Segment Start: Listed entries
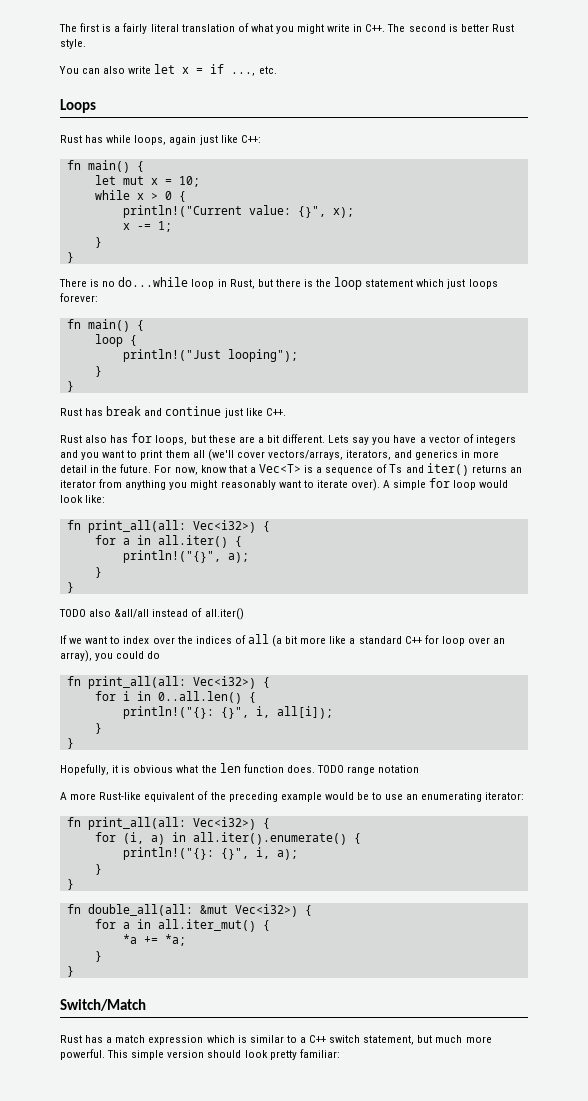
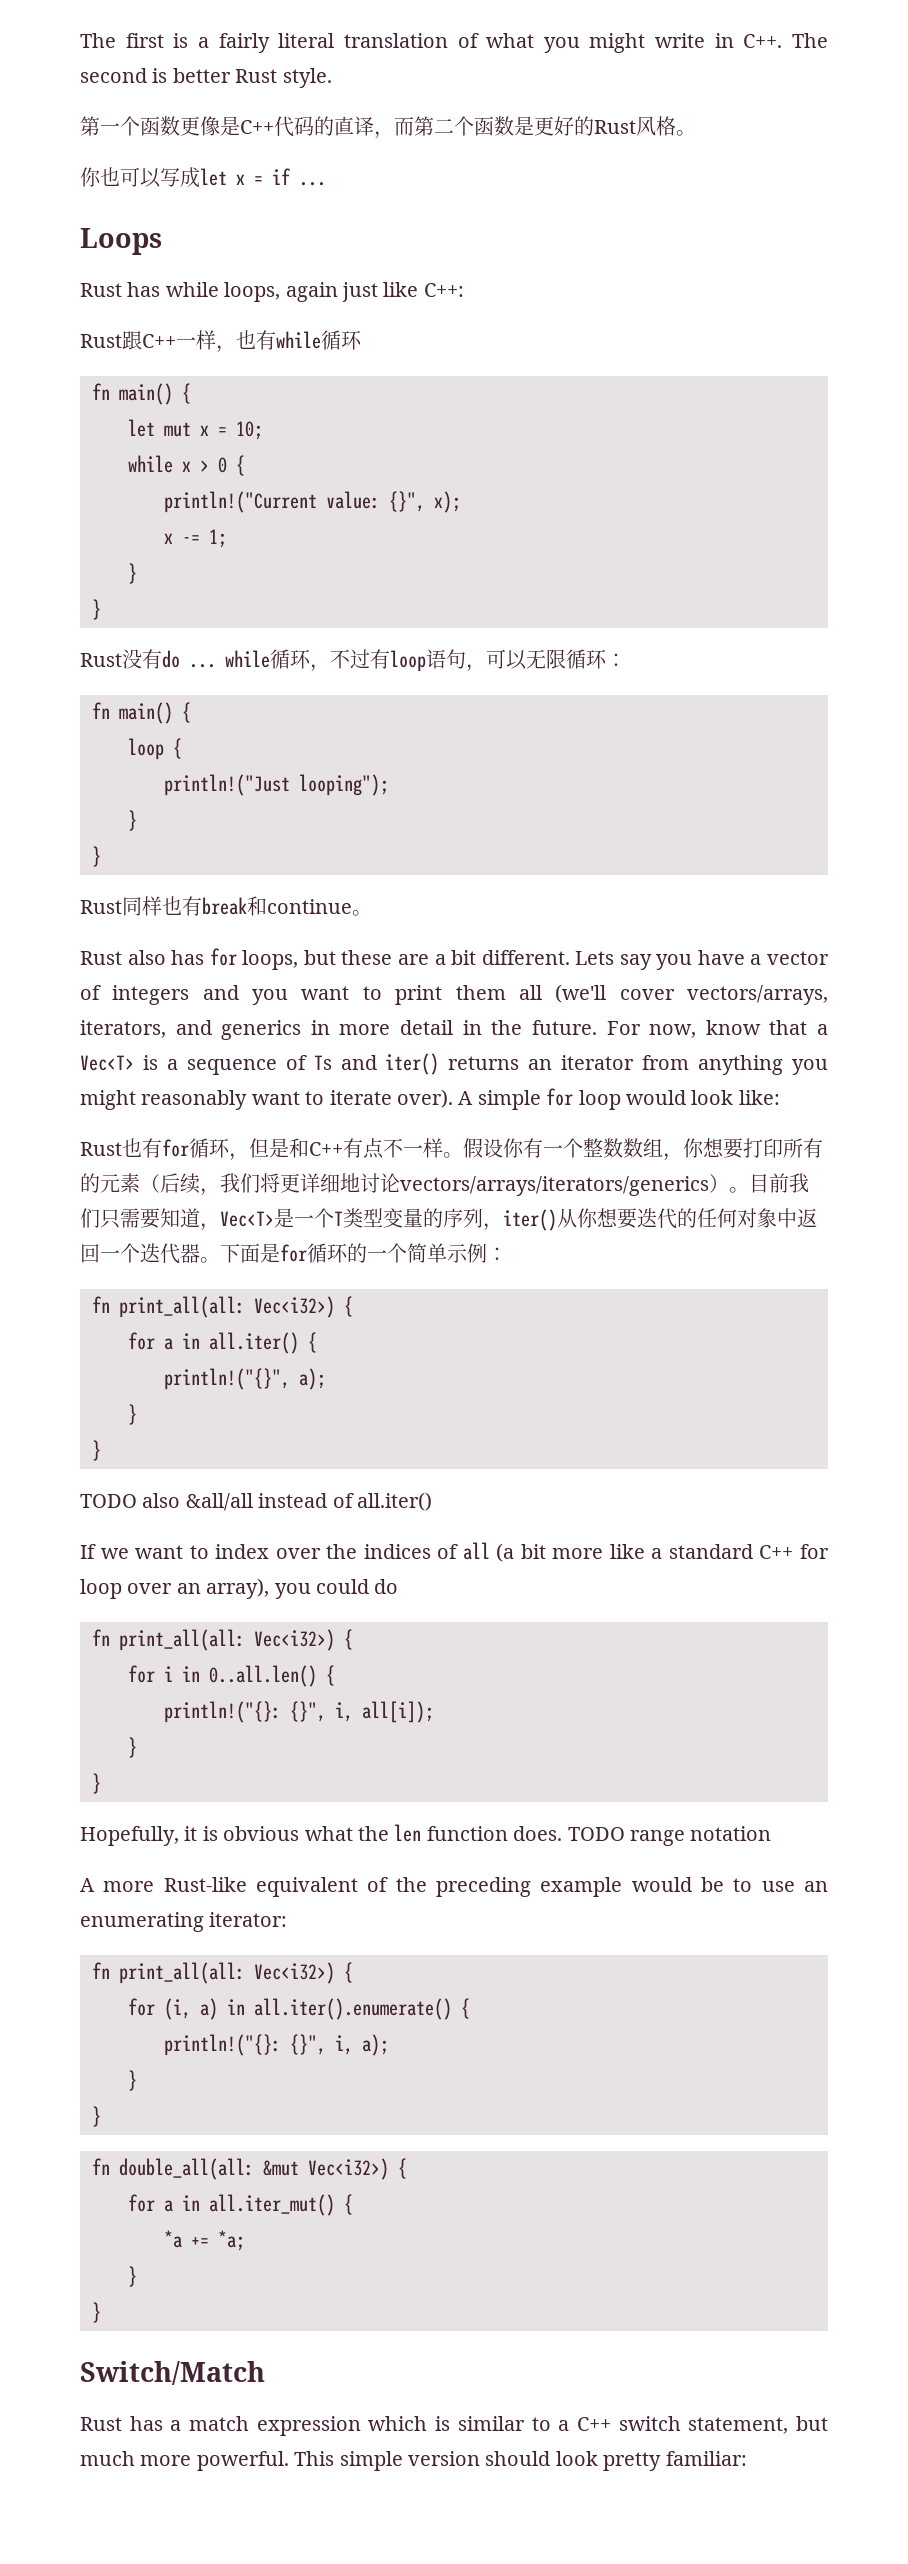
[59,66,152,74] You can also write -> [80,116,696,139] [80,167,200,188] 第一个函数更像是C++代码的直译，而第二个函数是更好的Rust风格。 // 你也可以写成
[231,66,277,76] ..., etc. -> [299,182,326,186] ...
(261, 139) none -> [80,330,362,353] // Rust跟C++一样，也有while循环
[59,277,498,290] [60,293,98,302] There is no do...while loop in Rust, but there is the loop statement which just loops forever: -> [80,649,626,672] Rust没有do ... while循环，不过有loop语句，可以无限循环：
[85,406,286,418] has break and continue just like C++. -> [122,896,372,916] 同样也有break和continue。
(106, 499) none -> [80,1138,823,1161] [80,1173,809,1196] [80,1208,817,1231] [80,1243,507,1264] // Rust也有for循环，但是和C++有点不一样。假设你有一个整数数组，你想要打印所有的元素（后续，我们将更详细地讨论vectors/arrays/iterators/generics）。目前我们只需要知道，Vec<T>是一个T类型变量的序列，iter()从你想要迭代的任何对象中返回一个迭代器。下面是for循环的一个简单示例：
Segment End: Listed entries
◆ **Task goal**:
Write out, word for word, every line from the one containing "(261, 139) none" through the last line of the records above.

◆ **Worked solution**:
(261, 139) none -> [80,330,362,353] // Rust跟C++一样，也有while循环
[59,277,498,290] [60,293,98,302] There is no do...while loop in Rust, but there is the loop statement which just loops forever: -> [80,649,626,672] Rust没有do ... while循环，不过有loop语句，可以无限循环：
[85,406,286,418] has break and continue just like C++. -> [122,896,372,916] 同样也有break和continue。
(106, 499) none -> [80,1138,823,1161] [80,1173,809,1196] [80,1208,817,1231] [80,1243,507,1264] // Rust也有for循环，但是和C++有点不一样。假设你有一个整数数组，你想要打印所有的元素（后续，我们将更详细地讨论vectors/arrays/iterators/generics）。目前我们只需要知道，Vec<T>是一个T类型变量的序列，iter()从你想要迭代的任何对象中返回一个迭代器。下面是for循环的一个简单示例：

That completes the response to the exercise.